En l’absence de suspens, la candidature du Queensland a au bout du compte été consacrée dans une sorte de plébiscite, avec l’obtention de 72 « Oui » pour seulement 5 « Non » parmi les 77 votes valables.

Pour la Première Ministre du Queensland, présente à Tokyo cette semaine, le succès de la candidature doit dès maintenant se concrétiser sur le terrain, pour une mise en œuvre la plus harmonieuse possible, en tenant compte des intérêts de chacune des parties au projet.

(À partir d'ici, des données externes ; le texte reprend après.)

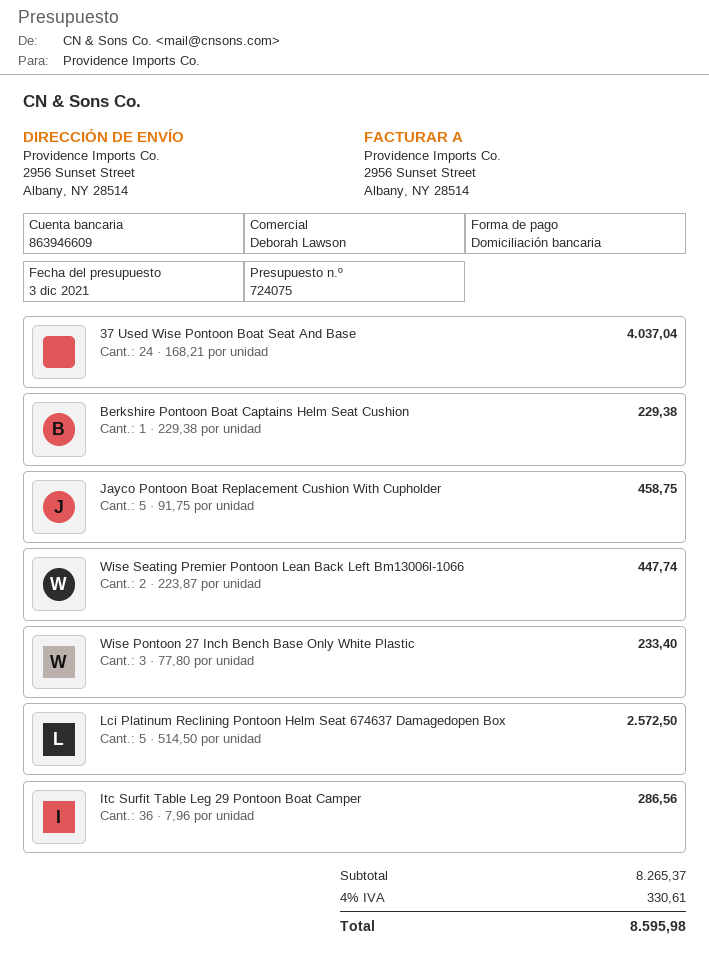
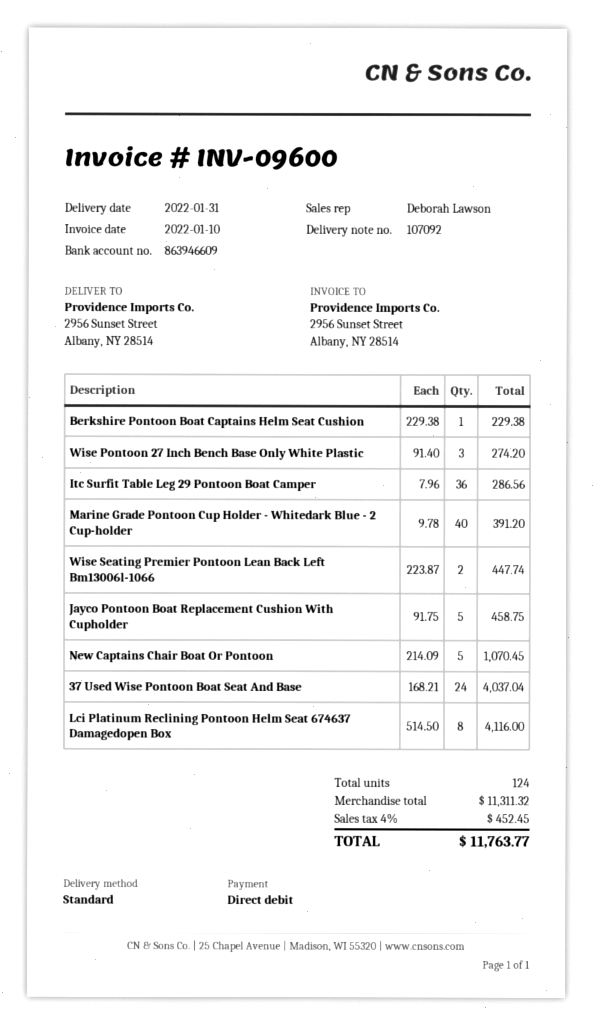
Wise Pontoon 27 Inch Bench Base Only White Plastic: 3 x 77.80 = 233.40 -> 3 x 91.40 = 274.20
Lci Platinum Reclining Pontoon Helm Seat 674637 Damagedopen Box: 5 x 514.50 = 2572.50 -> 8 x 514.50 = 4116.00
Marine Grade Pontoon Cup Holder - Whitedark Blue - 2 Cup-holder: none -> 40 x 9.78 = 391.20
New Captains Chair Boat Or Pontoon: none -> 5 x 214.09 = 1070.45
subtotal: 8265.37 -> 11311.32
tax: 4% = 330.61 -> 4% = 452.45
total: 8595.98 -> 11763.77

Comme l’a ainsi affirmé Annastacia Palaszczuk – qui s’était rendue au siège du CIO à la fin de l’été 2019 – dans un mélange de pragmatisme et d’ambition :

L’approche de base retenue par le Queensland consiste à aligner l’héritage des Jeux sur ses plans à long terme. Nous travaillerons avec les trois niveaux de gouvernement pour intégrer les perspectives d’héritage olympique dans les programmes existants et nous créerons un fonds spécial pour l’héritage des Jeux. Il s’agit ici de garantir la mise en œuvre efficace des projets en matière d’héritage au cours des dix prochaines années – et des dix années suivantes. En d’autres termes, nous souhaitons non seulement donner naissance à une nouvelle génération d’athlètes olympiques, mais aussi offrir la possibilité à nos petites entreprises de s’engager pleinement, de développer leur activité et d’exporter dans le monde entier.

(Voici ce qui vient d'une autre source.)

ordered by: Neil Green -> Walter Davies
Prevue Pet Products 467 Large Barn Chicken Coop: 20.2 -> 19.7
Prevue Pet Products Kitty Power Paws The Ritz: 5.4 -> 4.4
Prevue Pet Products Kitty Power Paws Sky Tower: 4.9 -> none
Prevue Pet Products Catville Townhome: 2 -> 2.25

Conscient des atouts du dossier australien, le Président du CIO n’a pas manque de saluer ledit dossier à l’issue du scrutin.

Le vote d’aujourd’hui est un vote de confiance dans la capacité de Brisbane et du Queensland à organiser de magnifiques Jeux Olympiques et Paralympiques en 2032.

Nous avons reçu énormément de commentaires positifs de la part des membres du CIO et des Fédérations Internationales de sport au cours des derniers mois.

Thomas Bach s’est en outre félicité de la nouvelle philosophie de l’institution adoptée à l’égard des villes et territoires candidats aux Jeux.

Comme l’a ainsi souligné celui qui a été confortablement réélu au printemps dernier :

Cette nouvelle approche est plus simple, plus collaborative, plus compacte, et a un impact positif.

Nous disposons désormais d’un nombre important de parties intéressées pour les Jeux de 2036, et même de 2040, c’est-à-dire dans presque 20 ans. Je ne me souviens pas que nous ayons jamais été dans une position aussi favorable 20 ans avant des Jeux Olympiques.

Nous abordons Tokyo 2020 avec une confiance totale dans l’avenir du Mouvement Olympique.

De gauche à droite, John Coates, Président du Comité Olympique de l’Australie ; Annastacia Palaszczuk, Première Ministre du Queensland ; et Adrian Schrinner, Maire de Brisbane, à l’annonce du vote pour l’Hôte des JO 2032, mercredi 21 juillet 2021 (Crédits – IOC / Dave Thompson)

De fait, si les prochaines années seront déterminantes, le processus en cours apporte d’ores et déjà un satisfecit au CIO et ce, après les années de doutes entre le désintérêt manifeste de Villes, les référendums et les oppositions sur le plan local, sans oublier bien sûr la survenance l’an passé de l’épidémie de Covid-19.

A l’aube de l’ouverture des Jeux de Tokyo 2020, force est de constater que l’institution fondée par le Baron Pierre de Coubertin garde toute sa vitalité, arrivant – dans un contexte encore incertain – à se projeter dans un horizon que d’autres n’oseraient même pas envisager.